What you should do ::
Look for the word "CZARNY" in the entries below, then copy every line that has it.

Dataset records ::
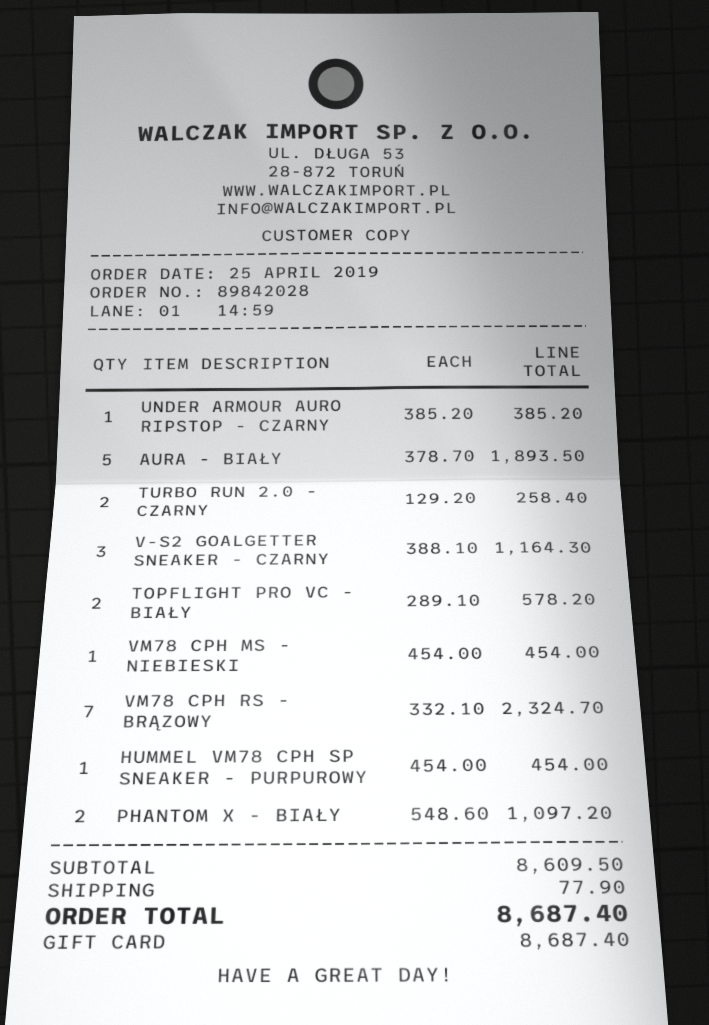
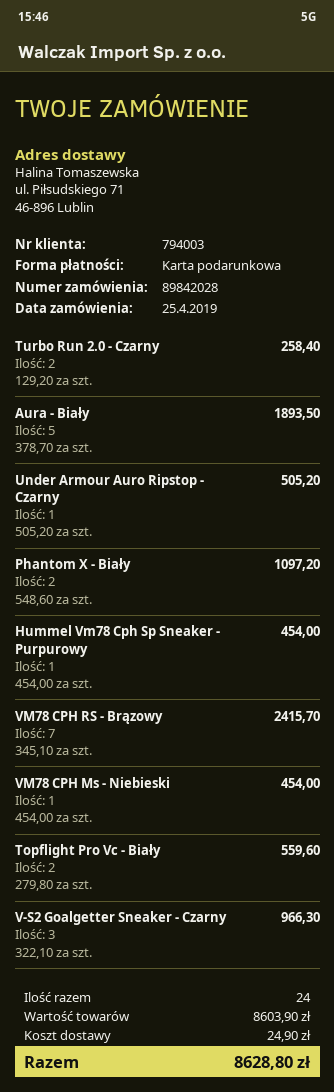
UNDER ARMOUR AURO RIPSTOP - CZARNY: 1 x 385.20 = 385.20 -> 1 x 505.20 = 505.20
V-S2 GOALGETTER SNEAKER - CZARNY: 3 x 388.10 = 1164.30 -> 3 x 322.10 = 966.30
TOPFLIGHT PRO VC - BIAŁY: 2 x 289.10 = 578.20 -> 2 x 279.80 = 559.60
VM78 CPH RS - BRĄZOWY: 7 x 332.10 = 2324.70 -> 7 x 345.10 = 2415.70
subtotal: 8609.50 -> 8603.90
shipping: 77.90 -> 24.90
total: 8687.40 -> 8628.80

Exercise response ::
UNDER ARMOUR AURO RIPSTOP - CZARNY: 1 x 385.20 = 385.20 -> 1 x 505.20 = 505.20
V-S2 GOALGETTER SNEAKER - CZARNY: 3 x 388.10 = 1164.30 -> 3 x 322.10 = 966.30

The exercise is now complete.